Gözlerini açtığında kollarında olan kadını hatırlaması ile yüzünde hoş bir gülümseme belirmişti. Kalbin de adlandıramadığı değişiklikler meydana gelirken gözlerini göğsünde yatan kadından ayıramıyordu. O kadar masum ve savunmasız duruyordu ki... Bu kadının karşısında duran kibir kraliçesi olduğuna bir türlü inanamıyordu.
Göğsünde ki hafif kıpırdanma ile genç kadının uyandığını fark etti. Kendine gelmesi için ona birkaç dakika vererek onun uykudan uyanmasını izledi. En sonunda göğsünden başını kaldıran kadının uyku mahmuru mavileriyle buluştuğunda içinde garip bir mutluluk tohumu belirdi.
"Günaydın," dedi kadının konuşmayacağını anlayınca. Neşe, cevap olarak yataktan kalkarak "Günaydın," diye mırıldandı. Selim kadının soğuk tavrı karşısında şaşırmamıştı. Beklediği bir şeydi. Yataktan kalkarak arkasın kendine dönük olan kadına belinden sarıldı. Başını kadının boyun çukuruna bırakırken onun mis gibi kokusunu içine çekti.
"Taze açan bir gül gibi kokuyorsun."
Neşe'nin kollarında gerildiğinin farkındaydı. Bu durum rahatsız etse de adamı umursamamaya çalıştı.
"Sabahları az konuşmayı seviyorsun sanırım."
"Dün gece..." dedi kadın sonunda konuşarak. "Dün gece tam olarak ne oldu?"
Sesinde ki endişe karşısında adamın yüzünde belirgin bir gülümseme yerleşti. "Hatırlamıyor musun?"
"Hayal meyal."
Aslında şu an yapmak istediği gerçeği söylemeyip kadını kıvrandırmaktı ama sonrasında Neşe'nin öfkesini çekemeyeceğini düşündüğünden dürüst davranarak "Hiçbir şey... Sadece sarılıp uyuduk," demekle yetindi.
Neşe yüzünü adama doğru dönmüştü. Yüzünde ki ifade tam olarak Selim'e inanmadığını gösteriyordu.
"Bu kadar mı sadece?"
"Sadece bu kadar..."
Başını salladı kadın usulca ve daha sonra kendini adamın kollarından kurtararak etrafında elbisesini aramaya başladı. Selim hiçbir şey söylemeden sadece onu izledi. Yine kaçtığının farkındaydı fakat peşinden koşmamakta kararlıydı. Neşe kendi ayaklarıyla adama gelecekti. Tıpkı dün olduğu gibi... Ve yine geldiğinde kendisi gitmek istemeyecekti.
Neşe bulduğu elbisesini alarak banyoya girerken Selim de kendini eşsiz boğaz manzarasına bıraktı. Hayatı son birkaç ayda o kadar çok değişmişti ki kendini tanıyamıyor, etrafına daha fazla yabancılaşıyordu. Bu hayatı sevdiğini inkâr edecek değildi ama bazen eski hayatını da özlüyordu. Dönüşü yoktu farkındaydı. Bu hayata bir kere girdimi gidemezdi.
Banyo kapısının açılması ile bakışlarını oraya doğru çevirdi. Neşe'nin gergin olduğunun farkındaydı. Kendi içiyle büyük bir savaş veriyordu ve bu savaşa dâhil olmaya adamın hiç niyeti yoktu.

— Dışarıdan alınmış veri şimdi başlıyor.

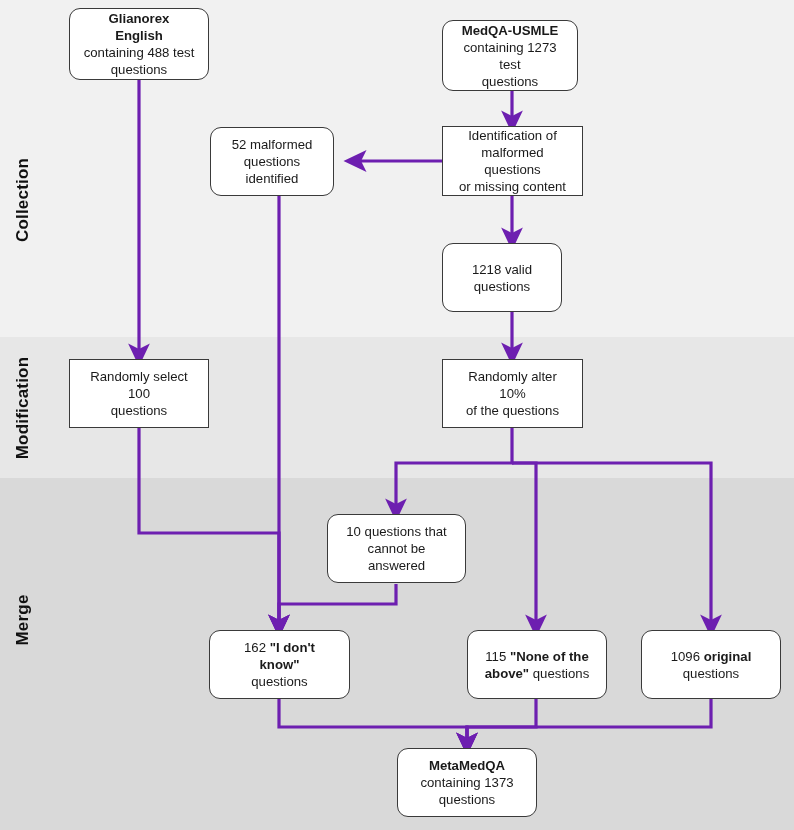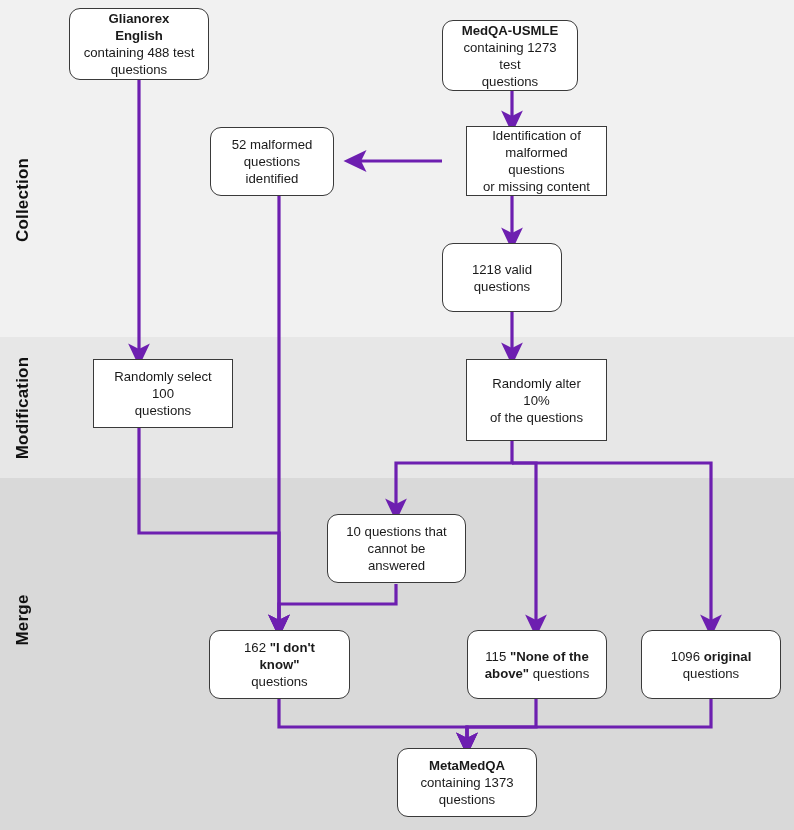"Identification of" .node.sharp { margin-left: 24px -> none }
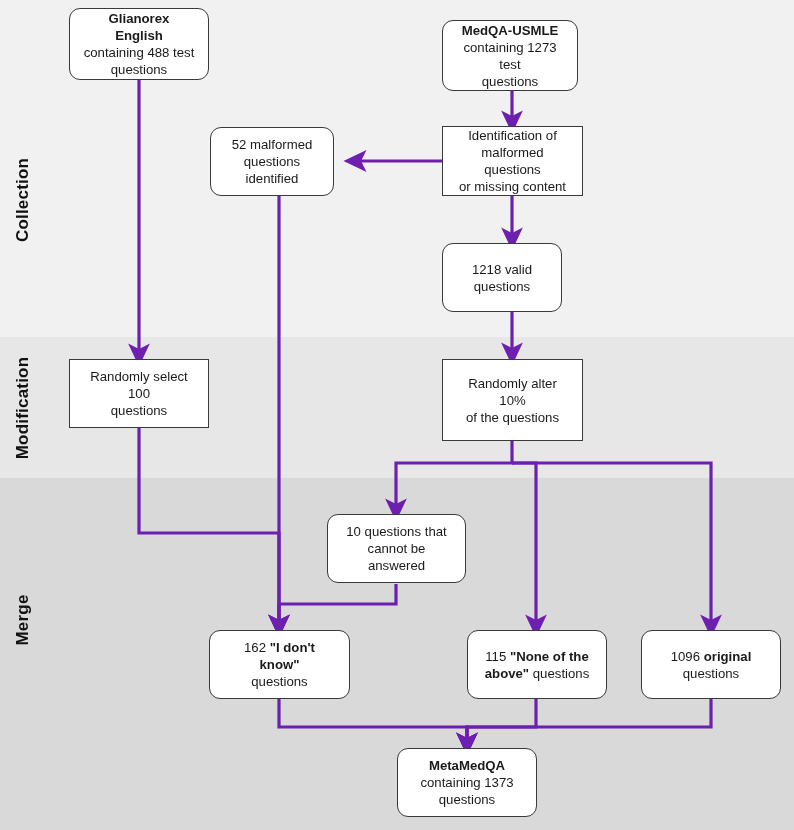"Randomly alter 10%" div.node { height: 82px -> 69px }
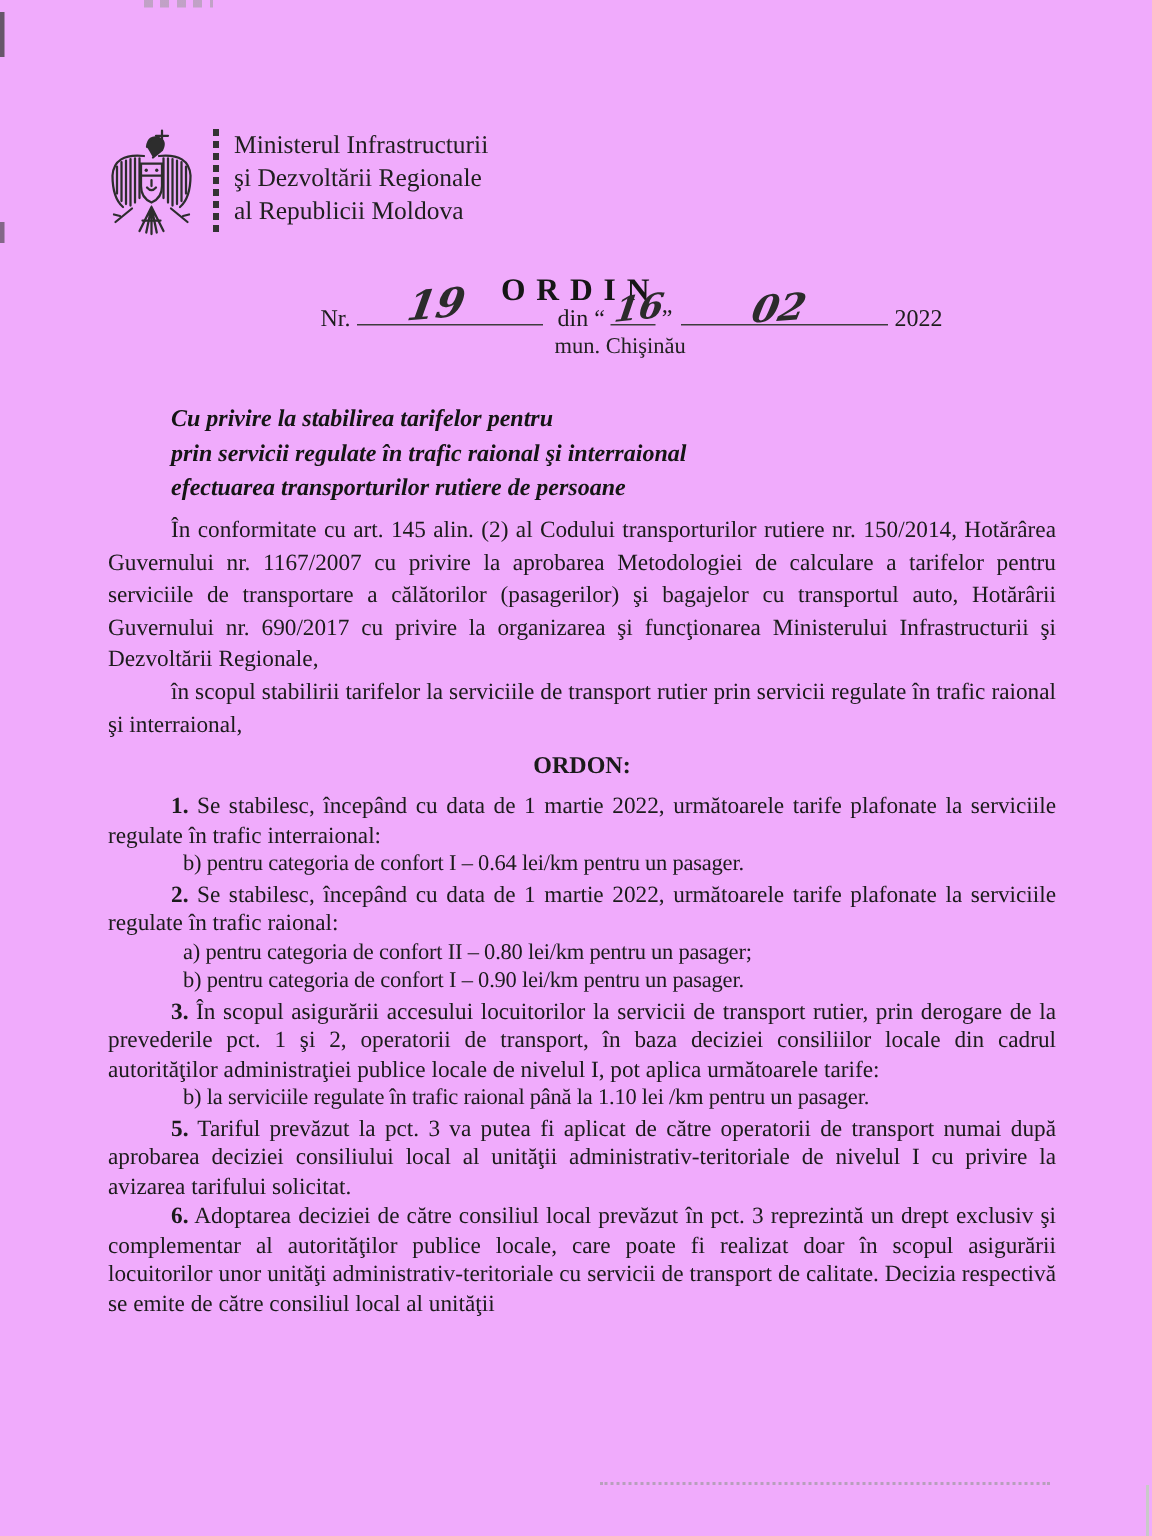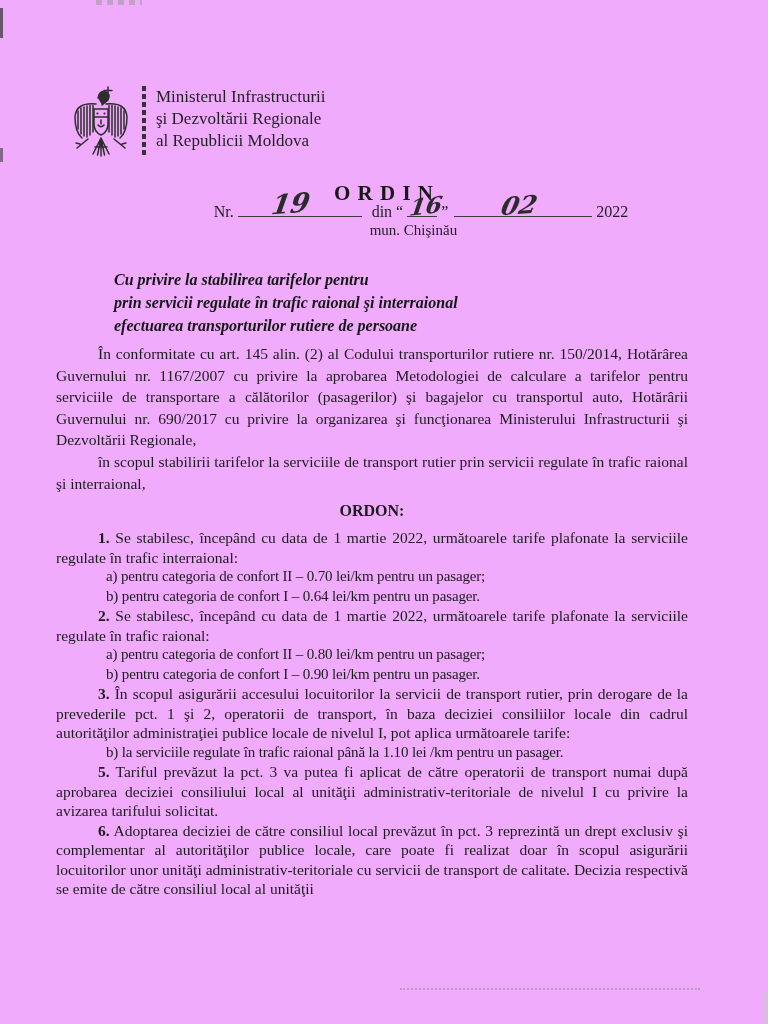"În conformitate cu art. 145" .body { left: 56px -> 72px }
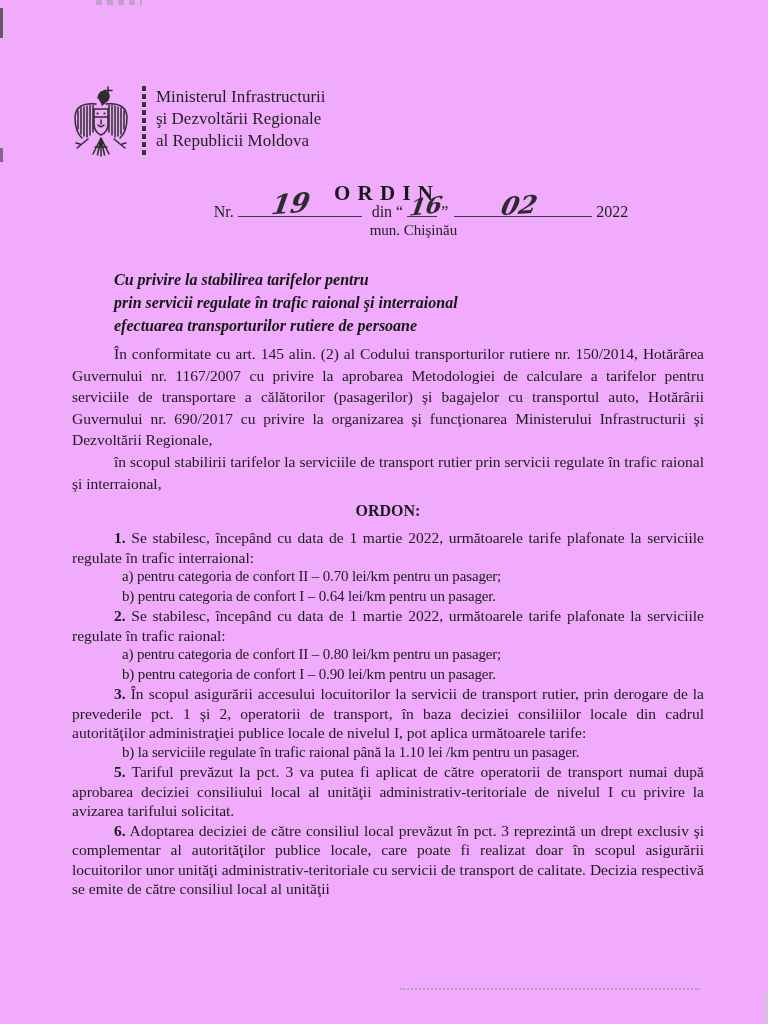"a) pentru categoria de confort II – 0.70" p.sub { html: <p>a) pentru categoria de confort II – 0.70 lei/km pentru un pasager;</p> -> none }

"Kusura bakmayın Selim Bey dün gece için."
Sakin kalmaya zorladı kendini. Neşe böyleydi, uymayacaktı ona. Güzel bir sabahı zehir etmeyecekti. Bu yüzden yüzünde ki gülümsemesini yok etmeden "Anlamadım?" diye sordu.
"Dün gece sizi rahatsız ettim için."
"Rahatsız olmadım ben."
Nasıl rahatsız olabilirdi ki? Onun meleksi kokusu yatağına, yastığına ve tenine sinmişken... Rahatsız olmak şöyle dursun içinde ki mutluluğu tarif edemez bir haldeydi.
"Yine de kusura bakmayın... Bir daha tekrarlanmayacak," dedikten sonra yerde ki çantasını alarak kapıya doğru yönelmişti ki adam birkaç adımda kadını kolundan tutarak kendine doğru çevirdi.
ŞİMDİ OKUDUĞUN
Selim
General Fiction''Taksi şoförlüğünden, şirket CEO'luğuna uzanan bir hayat...'' - Selim babasını çok küçük yaşta kaybettiğini sanıyordu... Bir gün evine gelen takım elbiseli iki adam sayesinde öldüğünü sandığı babasının iki gün öncesine kadar yaşadığını öğrendi. Dah...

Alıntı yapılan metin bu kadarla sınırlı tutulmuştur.